(Data excerpts)
········
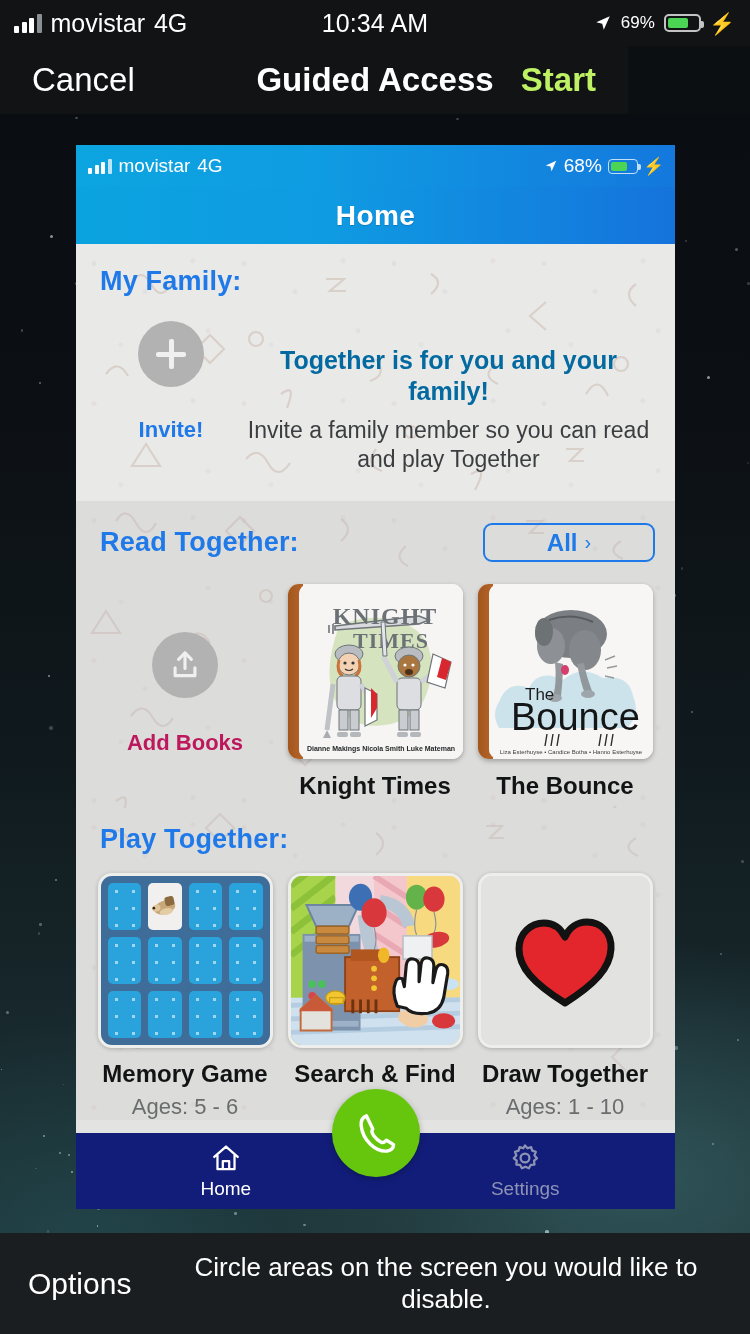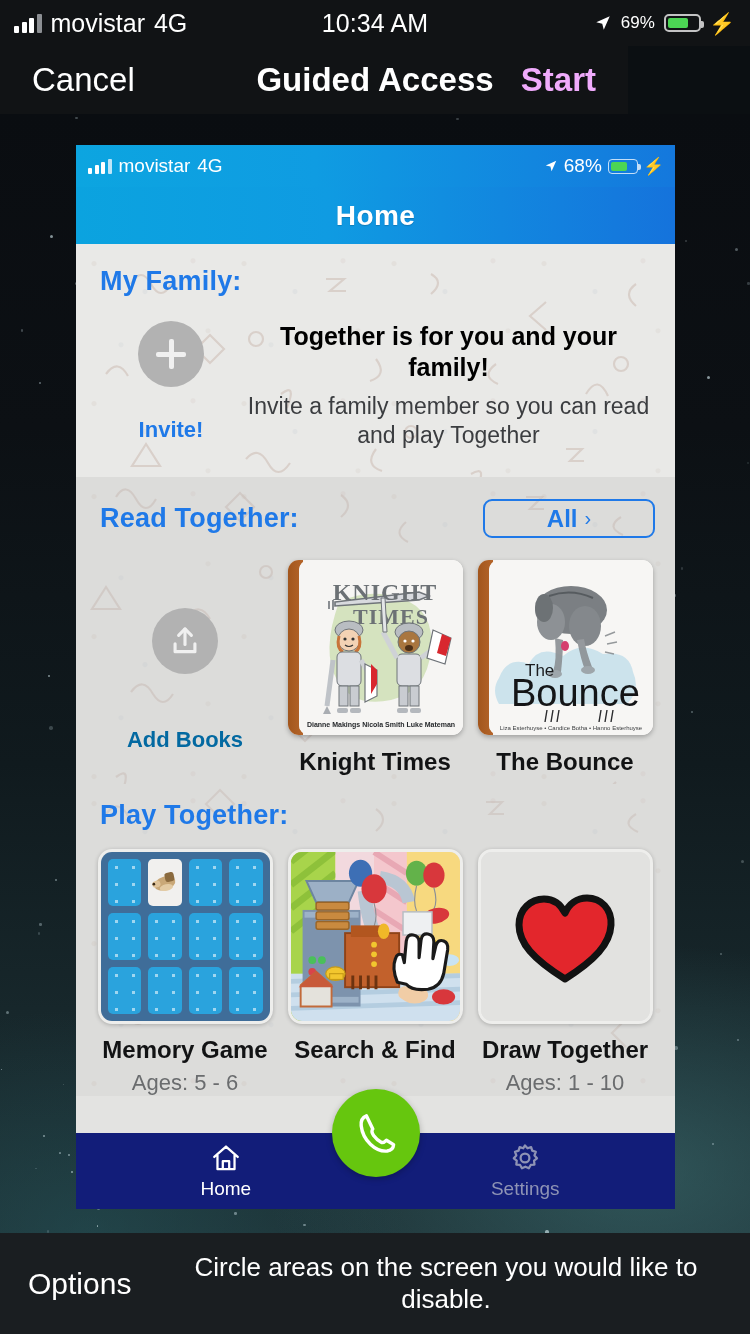--- a/index.html
+++ b/index.html
@@ -44,7 +44,7 @@
   }
   .ga-cancel{ position:absolute; left:32px; top:50%; transform:translateY(-50%); font-size:33px; color:#fff; }
   .ga-title{ position:absolute; left:0; width:750px; top:50%; transform:translateY(-50%); text-align:center; font-size:33px; font-weight:700; }
-  .ga-start{ position:absolute; right:32px; top:50%; transform:translateY(-50%); font-size:33px; font-weight:700; color:#f0abfc; }
+  .ga-start{ position:absolute; right:32px; top:50%; transform:translateY(-50%); font-size:33px; font-weight:700; color:#bef264; }
 
   
   .wallpaper{

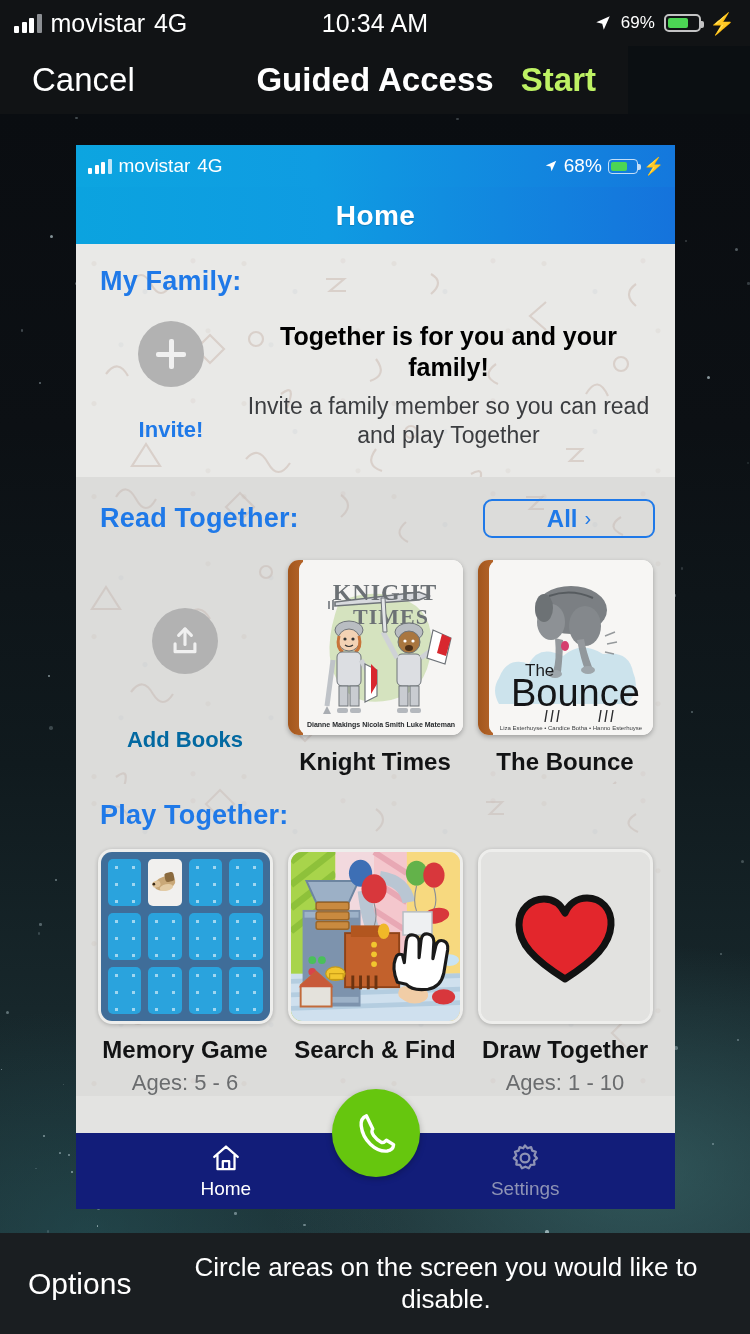--- a/index.html
+++ b/index.html
@@ -127,7 +127,7 @@
   .plus::after{ top:0; left:13px; width:4.5px; height:30px; }
   .invite-link{ margin-top:30px; font-size:22px; font-weight:800; color:#1f79e8; }
   .family-copy{ flex:1; text-align:center; padding-right:4px; }
-  .fam-head{ font-size:25px; font-weight:800; color:#000000; line-height:1.25; }
+  .fam-head{ font-size:25px; font-weight:800; color:#0369a1; line-height:1.25;margin-top:24px; }
   .fam-sub{ margin-top:8px; font-size:23px; color:#3b3d40; line-height:1.3; font-weight:400; }
 
   .sec-read{ background:#dcdcda; padding:22px 0 8px; position:relative; }

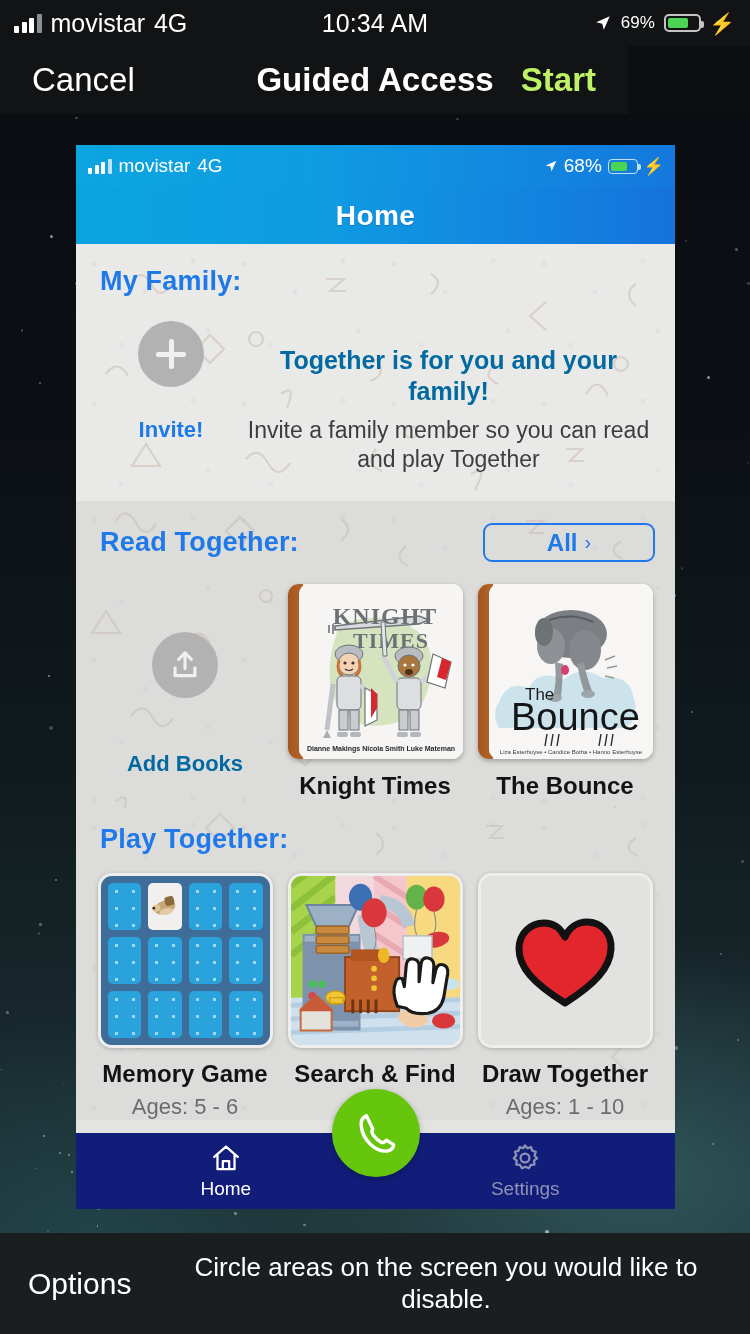--- a/index.html
+++ b/index.html
@@ -143,7 +143,7 @@
   .book-cell{ width:190px; display:flex; flex-direction:column; align-items:center; }
   .addbooks{ padding-top:48px; }
   .upload-circle{ width:66px; height:66px; border-radius:50%; background:#b2b2b2; display:flex; align-items:center; justify-content:center; }
-  .addbooks-label{ margin-top:53px; font-size:22px; font-weight:800; color:#0369a1; }
+  .addbooks-label{ margin-top:32px; font-size:22px; font-weight:800; color:#be185d; }
 
   .cover{
     position:relative; width:175px; height:175px; border-radius:11px;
········
WHAT THE TASK ASKS => Can you repeat, word for word, every line above from the one containing "top:0; left:13px; width:4.5px;" down to the one containing "font-size:25px; font-weight:800; color:#000000;", including both?

RESULT FOR THIS EXERCISE =>
   .plus::after{ top:0; left:13px; width:4.5px; height:30px; }
   .invite-link{ margin-top:30px; font-size:22px; font-weight:800; color:#1f79e8; }
   .family-copy{ flex:1; text-align:center; padding-right:4px; }
-  .fam-head{ font-size:25px; font-weight:800; color:#000000; line-height:1.25; }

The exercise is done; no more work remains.